Representatives from the Casualised, Unemployed & Precarious Uni Workers AU (CUPUW) spoke to the Senate Select Committee on Job Security today. The Committee was established in December 2020 to inquire into the impact of insecure or precarious employment on workplace rights and conditions, the economy and wages.
Speakers Dr Yaegan Doran, Dani Cotton, and Morgan Jones presented evidence on the impact insecure work had on their lives and on the quality of education for students.
The financial, personal, educational and health impacts of job insecurity
Up to 74% of staff in several universities including the University of Sydney are on casual or fixed-term contracts. The CUPUW representatives decried the ‘enormous’ financial instability faced by casual staff who are underpaid at an average of $2521 per person every six weeks, as shown in a report by the USyd Casuals Network last year.
“When we’re dealing with [wage theft of] a few hundred dollars every week, that’s people’s rent,” Dr Doran — who has been working as a casual at universities for ten years — told the Committee. “By virtue of being insecure we are completely in flux in terms of what is going to happen to us.”
The impact of precarious employment on casual staff has repercussions on the learning conditions of students, Dr Doran elaborated. “I got my contract for this semester on a Wednesday to teach a course of 100 students starting the next Monday. That is very little time to prepare something of quality.”
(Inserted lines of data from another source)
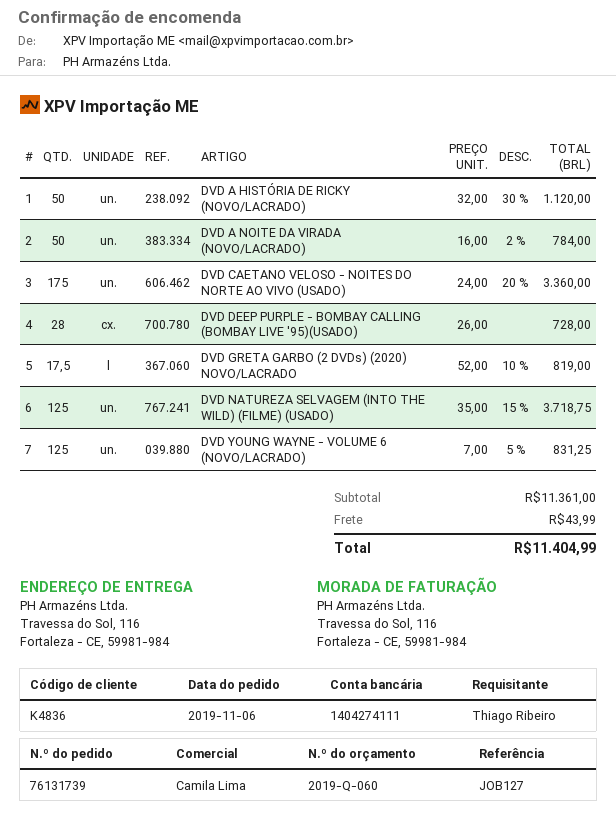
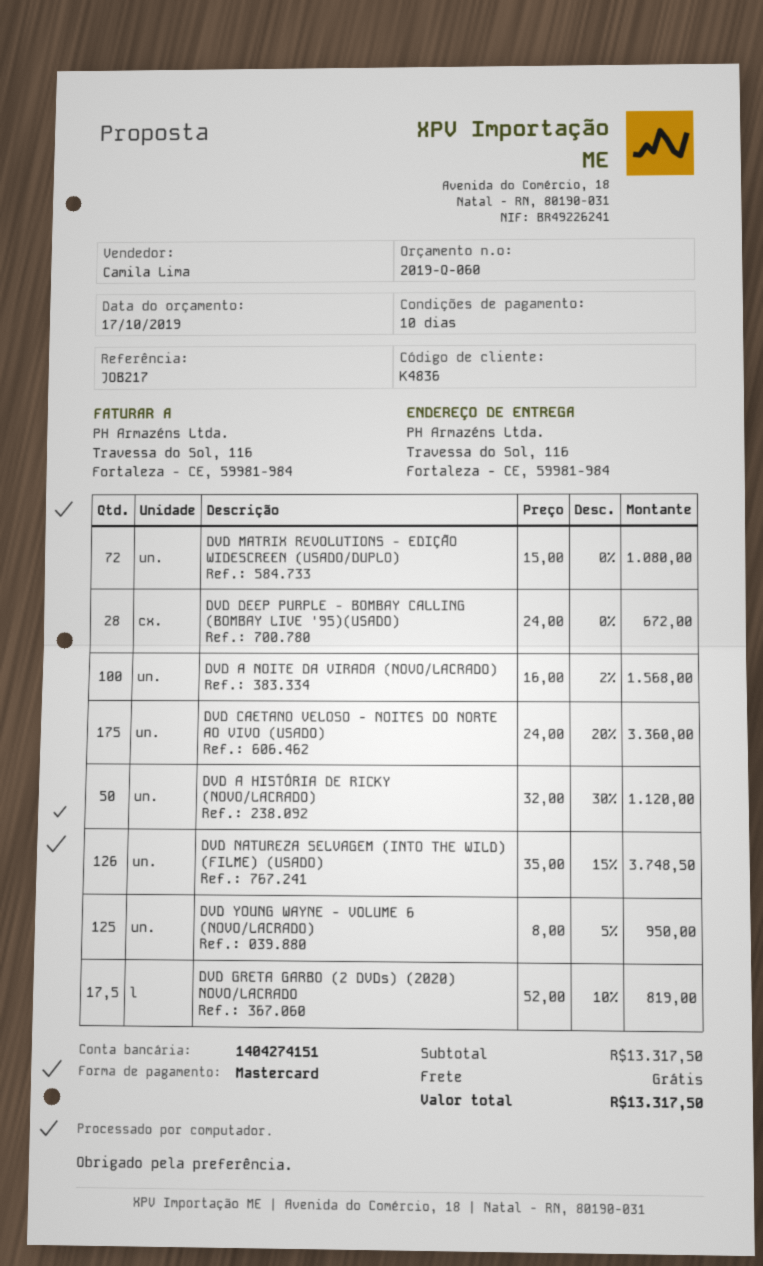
reference: JOB127 -> JOB217
bank account: 1404274111 -> 1404274151
DVD A NOITE DA VIRADA (NOVO/LACRADO): 50 x 16.00 - 2% = 784.00 -> 100 x 16.00 - 2% = 1568.00
DVD DEEP PURPLE - BOMBAY CALLING (BOMBAY LIVE '95)(USADO): 28 x 26.00 = 728.00 -> 28 x 24.00 = 672.00
DVD NATUREZA SELVAGEM (INTO THE WILD) (FILME) (USADO): 125 x 35.00 - 15% = 3718.75 -> 126 x 35.00 - 15% = 3748.50
DVD YOUNG WAYNE - VOLUME 6 (NOVO/LACRADO): 125 x 7.00 - 5% = 831.25 -> 125 x 8.00 - 5% = 950.00
DVD MATRIX REVOLUTIONS - EDIÇÃO WIDESCREEN (USADO/DUPLO): none -> 72 x 15.00 = 1080.00
subtotal: 11361.00 -> 13317.50
shipping: 43.99 -> 0.00
total: 11404.99 -> 13317.50

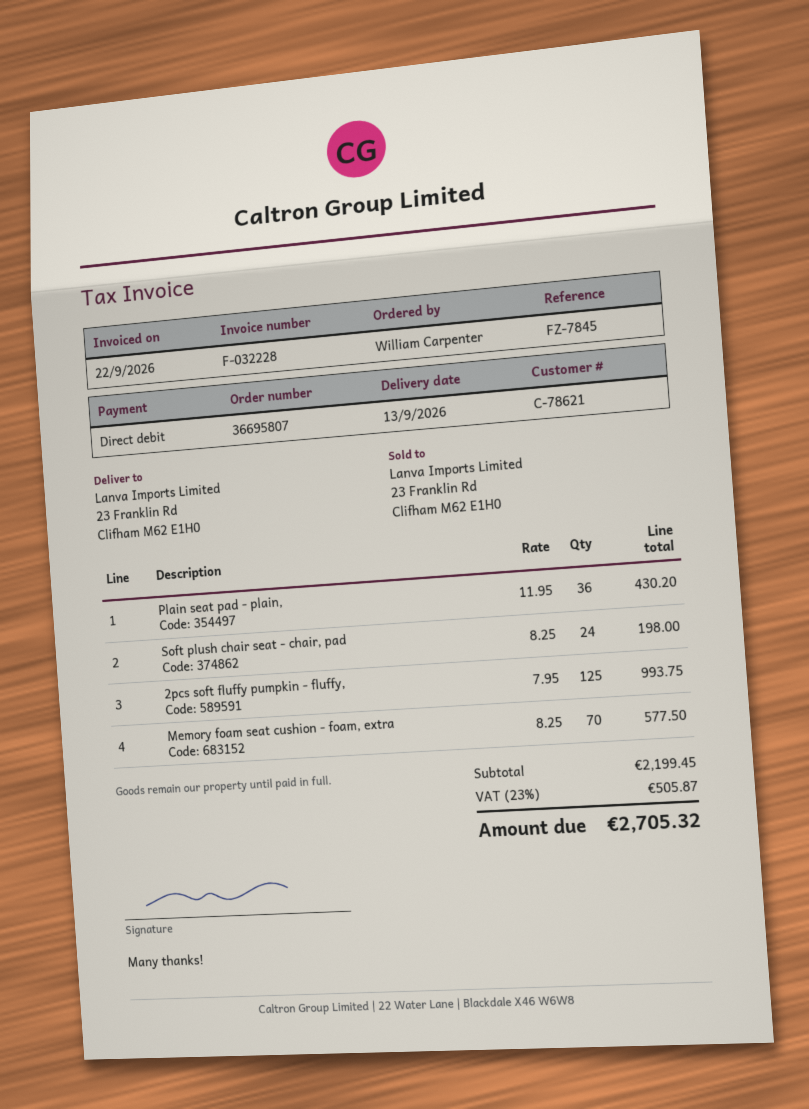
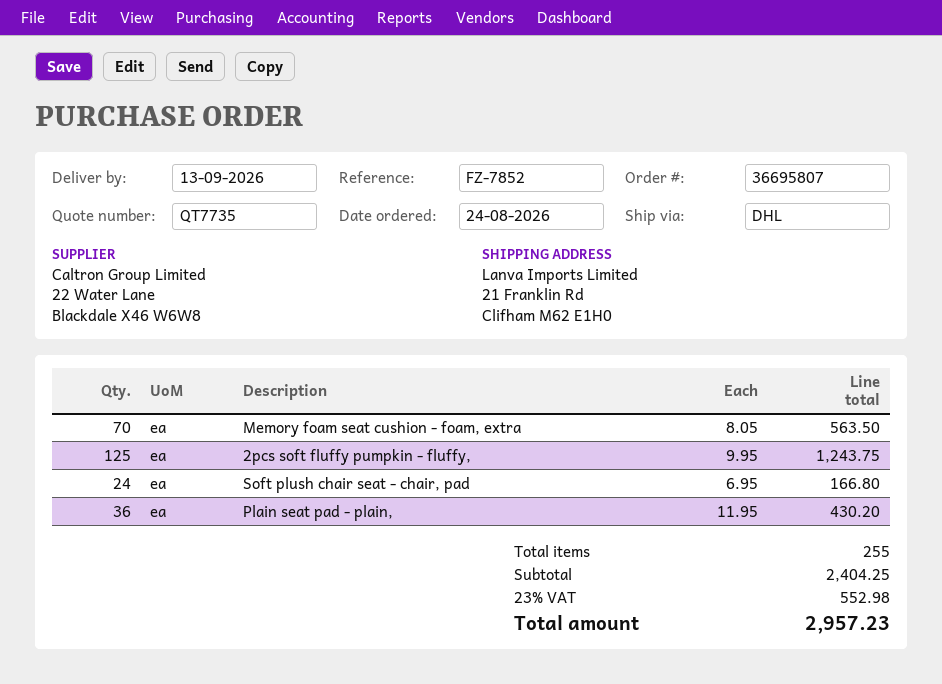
reference: FZ-7845 -> FZ-7852
ship to: 23 Franklin Rd, Clifham M62 E1H0 -> 21 Franklin Rd, Clifham M62 E1H0
Soft plush chair seat - chair, pad: 24 x 8.25 = 198.00 -> 24 x 6.95 = 166.80
2pcs soft fluffy pumpkin - fluffy,: 125 x 7.95 = 993.75 -> 125 x 9.95 = 1243.75
Memory foam seat cushion - foam, extra: 70 x 8.25 = 577.50 -> 70 x 8.05 = 563.50
subtotal: 2199.45 -> 2404.25
tax: 23% = 505.87 -> 23% = 552.98
total: 2705.32 -> 2957.23

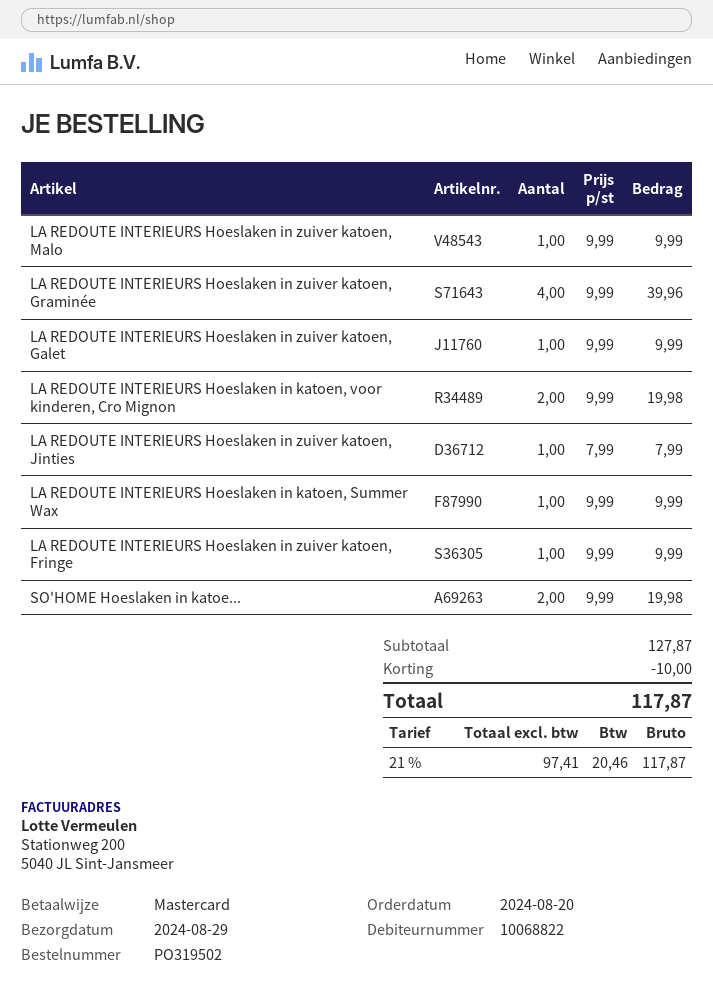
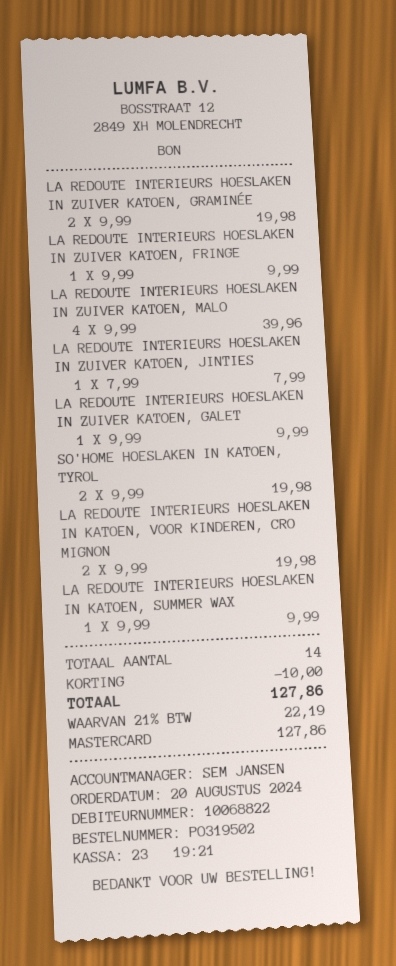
LA REDOUTE INTERIEURS Hoeslaken in zuiver katoen, Malo: 1 x 9.99 = 9.99 -> 4 x 9.99 = 39.96
LA REDOUTE INTERIEURS Hoeslaken in zuiver katoen, Graminée: 4 x 9.99 = 39.96 -> 2 x 9.99 = 19.98
tax: 21% = 20.46 -> 21% = 22.19
total: 117.87 -> 127.86

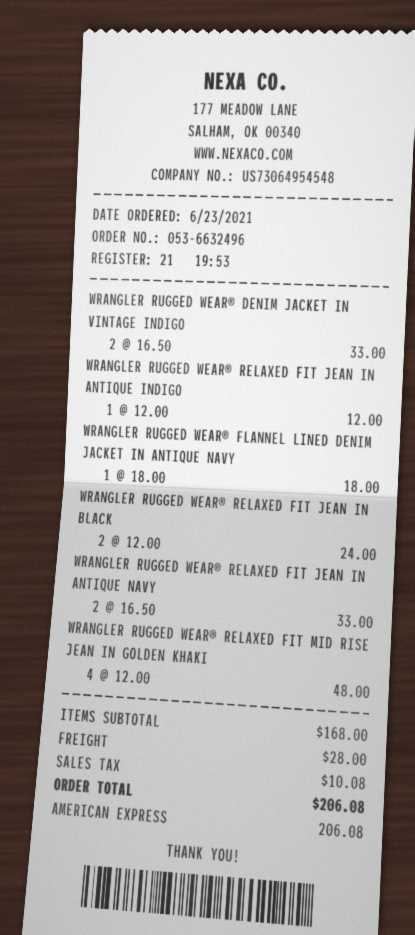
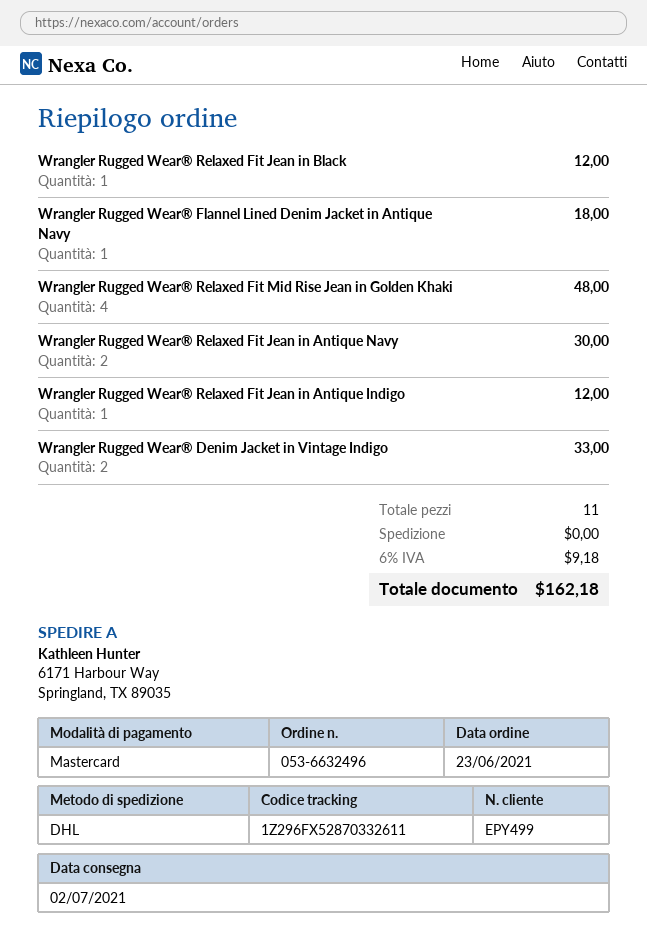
payment method: American Express -> Mastercard
WRANGLER RUGGED WEAR® RELAXED FIT JEAN IN BLACK: 2 for 24.00 -> 1 for 12.00
WRANGLER RUGGED WEAR® RELAXED FIT JEAN IN ANTIQUE NAVY: 2 for 33.00 -> 2 for 30.00
shipping: 28.00 -> 0.00
tax: 10.08 -> 9.18
total: 206.08 -> 162.18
Cotton also explained how casualisation affects the quality of education that staff are able to deliver, explaining how tutors who need work are often “thrown around” into disciplines they have no knowledge in. “The education that we’re trying to give — and that’s really what drives us — is being destroyed, and it feels like our future livelihoods are also being destroyed at the same time,” Cotton said.
Jones, who is a casual at the University of Melbourne and does manual labor as part of their work, explained that casualisation not only has financial, personal and educational impacts; it has health risks too.
“We often have to take on a lot of work in small amounts of time because we know that we have a month or two months of no work coming up.” Jones said. They recalled a time last year where they put in extra work and received a back injury which took two months to recover from. “Being casual, there’s no paid sick leave for that.” It’s common practice to work while unwell, because for casual staff not working puts their income at serious risk.
Solving the casualisation crisis at universities
Moving forward, the CUPUW speakers told the Committee of four ways the situation could be improved: the abolition of piece rates, legislation that mandates conversion of long-term casual staff to permanent roles, increased funding to universities, and opening up the ability to strike.
Dr Doran explained that he does not expect university managers to “self-correct” as they have a strong financial incentive to employ casuals and the issues have been put to them many times already and nothing has changed. He revealed that acting Vice-Chancellor Stephen Garton justified growing casualisation under the guise of difficulties in finding permanent staff, “a week after he personally denied the conversion of a long-term casual staff member who had appealed to him.”
The CUPUW representatives argued that opening up the ability for industrial action was one of the only ways to push back after over 17,000 staff lost their jobs at universities in 2020, most of them casual. It is expected that there will be strikes organised at USyd this year with the renewal of the Enterprise Bargaining Agreement.
Dr Doran argued for creating incentives and a regulatory framework that forces universities to make their staff permanent, rather than employing three quarters of them as insecure workers. “Permanency should be the absolute standard. It needs to be difficult and expensive to keep casuals as casual,” Dr Doran said.
Importantly, they added that more government funding to universities is needed so that university managers can’t rely on funding limitations as justification for underpaying casual staff.